(Before-and-after change records)

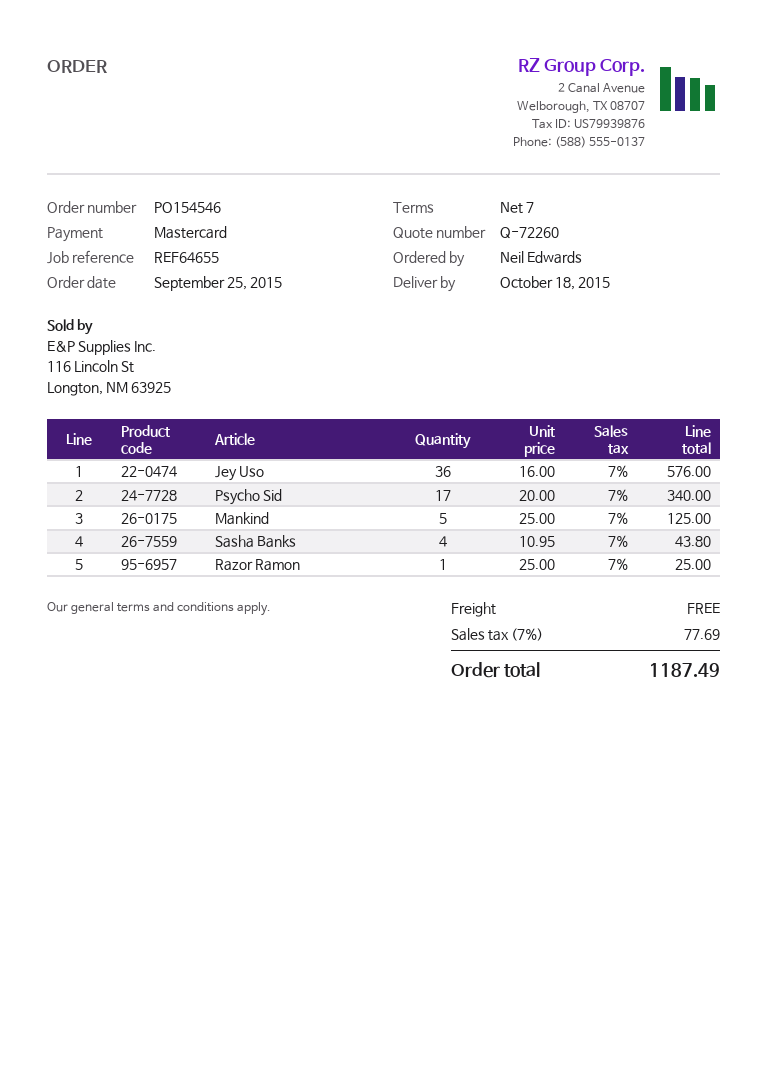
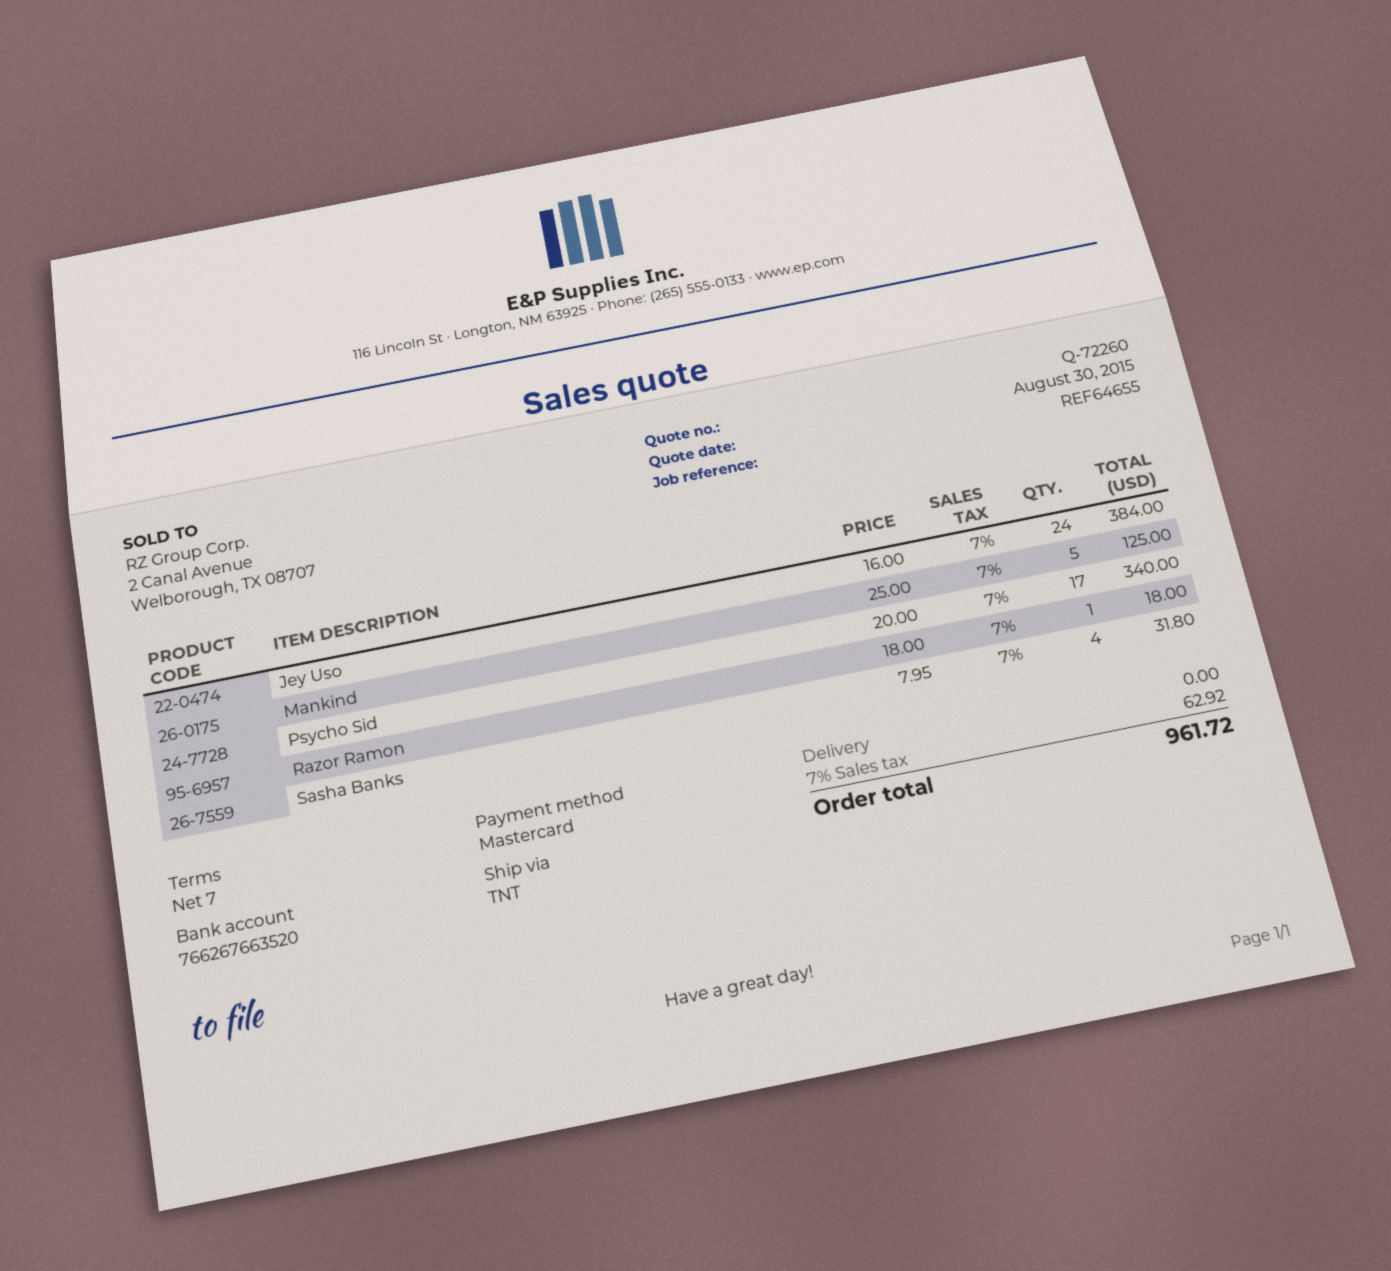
Jey Uso: 36 x 16.00 = 576.00 -> 24 x 16.00 = 384.00
Sasha Banks: 4 x 10.95 = 43.80 -> 4 x 7.95 = 31.80
Razor Ramon: 1 x 25.00 = 25.00 -> 1 x 18.00 = 18.00
tax: 7% = 77.69 -> 7% = 62.92
total: 1187.49 -> 961.72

**Exercise details:** For each entry, copy the text exactly and leave out any image it carries.

**Response box:**
Jey Uso: 36 x 16.00 = 576.00 -> 24 x 16.00 = 384.00
Sasha Banks: 4 x 10.95 = 43.80 -> 4 x 7.95 = 31.80
Razor Ramon: 1 x 25.00 = 25.00 -> 1 x 18.00 = 18.00
tax: 7% = 77.69 -> 7% = 62.92
total: 1187.49 -> 961.72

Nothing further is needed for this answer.